From a disrupted teen to a technology disrupter
The story behind the Amber Group
Dushyant Savadia, founder and CEO, Amber GroupJoseph wellington

IN recent days, news emerged that Nationwide News Network (NNN), a media entity, secured "significant investment" from the Amber Group, a tech firm that will see the media entity delving into new territory. While most people in Jamaica will know what NNN is, not many have that familiarity with the Amber Group, what it does, and who is behind this company. This week's Corporate Profile will seek to go further, pulling back the curtains on the Amber Group, its beginnings and plans. The CEO and founder Dushyant Savadia told a story about being lost in his teenage years in his native India after physical and sexual abuse led to alcohol abuse, before he found himself and made his way to Jamaica where he fell in love with the island, became a citizen, and built a business. Here is his story.

*****

"THE Amber Group has become one of the largest technology conglomerates in Jamaica and in the Caribbean," Dushyant Savadia, founder and CEO of the Amber Group, replied when asked to sum up the company he heads.

"We officially registered Amber in Jamaica on August 5, 2015 so we really are only a seven-year-old company," Savadia told the Jamaica Observer.

At the beginning the company was called Amber Connect, "which was our first business and our flagship business, even today", Savadia outlined as he pointed out that occasion was when this reporter first met him.

Amber Connect is a vehicle-tracking and fleet management solution that Savadia said has made the company "really, really big globally in a very short space of time", he shared excitedly in the interview for this story with the Business Observer.

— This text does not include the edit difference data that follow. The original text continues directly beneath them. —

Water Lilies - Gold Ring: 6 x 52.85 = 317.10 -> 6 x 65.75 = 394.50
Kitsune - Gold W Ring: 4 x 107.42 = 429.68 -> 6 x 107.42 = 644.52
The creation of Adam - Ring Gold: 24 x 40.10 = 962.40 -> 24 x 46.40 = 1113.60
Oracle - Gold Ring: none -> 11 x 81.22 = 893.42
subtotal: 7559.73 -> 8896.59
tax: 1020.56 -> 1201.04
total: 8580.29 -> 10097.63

Since then, the company has grown from one which provided vehicle-tracking systems to now being involved in 10 business lines with operations in 30 countries across the world. Its headquarters is in Jamaica but it also has offices in Miami, Florida in the United States; South Africa and India. Savadia said those now in the employ of the Amber Group number more than 2,000 working on various products across the world.

Journey from India

But the start of the Amber Group is interlinked with Savadia's own life story. First, he's Indian by birth but was quick to point out, "I am a Jamaican citizen now.

"I come from a state called Odisha [formerly Orissa] in eastern India on the Bay of Bengal. I grew up there in the capital, Bhubaneswar, but was born in Kolkata [in the neighbouring state of West Bengal]," he said as he outlined his formative years ahead of becoming a Jamaican citizen, a status he embraces with such passion that not even his strong Indian accent could hide his patriotic fervour for his island home.

"I've got a very interesting life," he continued on the prompting to tell his life story before he came to Jamaica.

"So when I was 14 I became an alcoholic and a drug addict. I used to smoke about 60 to 70 cigarettes a day. I became an alcoholic due to many circumstances that I was in, in my own life. I grew up in a joint family. My parents were always busy in the [family] business and, while in school, if I didn't do homework or something my uncle would just pick me up and throw me on the wall," he said as his countenance darkened while mimicking the action as he spoke.

"I was physically abused. I was sexually abused when I was small. And with all that trauma as I grew up, by the time I was 14 I was already gone. I was drinking so much, and by the time I got to 19 my parents couldn't take it anymore and one night my father threw me out of the house. I had a little money in my pocket [and was] fully drunk. I left and went to the train station and said to myself, "Whichever train comes first, that will be my life."

Staying true to his promise to himself, Savadia said he got on the first train which turned up, lacking care for where it would go, as he only thought about getting away from his family and home.

That train took him to Delhi — India's national capital territory — after a 36-hour ride.

"By that time the alcohol was out of my system so I had my senses back," Savadia recalled.

"So I started looking around and began wondering how I would feed myself, and I saw a restaurant where I went to seek a job."

"So my first job, as in my career, was a waiter in a restaurant. I served there for three months, removing plates and washing dishes and serving food.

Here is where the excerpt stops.